— ENTRIES SUPPLIED —
- Opening Delimiter -

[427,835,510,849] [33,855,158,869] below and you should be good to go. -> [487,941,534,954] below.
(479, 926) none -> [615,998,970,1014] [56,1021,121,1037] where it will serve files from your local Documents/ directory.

- Closing Delimiter -
- Opening Delimiter -

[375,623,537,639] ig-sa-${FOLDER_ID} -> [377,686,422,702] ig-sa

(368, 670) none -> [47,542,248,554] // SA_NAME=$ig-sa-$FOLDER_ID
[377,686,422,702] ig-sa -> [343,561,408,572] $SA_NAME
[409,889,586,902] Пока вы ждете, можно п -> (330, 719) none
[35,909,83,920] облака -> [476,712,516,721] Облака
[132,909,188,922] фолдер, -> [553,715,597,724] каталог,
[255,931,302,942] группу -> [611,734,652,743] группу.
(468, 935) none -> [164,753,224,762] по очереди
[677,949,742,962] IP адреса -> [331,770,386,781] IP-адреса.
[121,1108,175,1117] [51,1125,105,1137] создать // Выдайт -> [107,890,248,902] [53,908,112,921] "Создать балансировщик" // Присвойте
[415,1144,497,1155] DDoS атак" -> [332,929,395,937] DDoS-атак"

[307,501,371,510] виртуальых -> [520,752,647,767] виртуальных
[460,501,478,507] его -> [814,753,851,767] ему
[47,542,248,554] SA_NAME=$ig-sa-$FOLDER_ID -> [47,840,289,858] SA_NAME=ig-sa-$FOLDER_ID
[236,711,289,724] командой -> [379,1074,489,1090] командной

- Closing Delimiter -

— PROMPT —
Return the span of lines in the data above that opens at the line with "[35,909,83,920] облака ->" and closes at the line with "[677,949,742,962] IP адреса", exactly, ends included, nothing else.

— SOLUTION TO THE EXERCISE —
[35,909,83,920] облака -> [476,712,516,721] Облака
[132,909,188,922] фолдер, -> [553,715,597,724] каталог,
[255,931,302,942] группу -> [611,734,652,743] группу.
(468, 935) none -> [164,753,224,762] по очереди
[677,949,742,962] IP адреса -> [331,770,386,781] IP-адреса.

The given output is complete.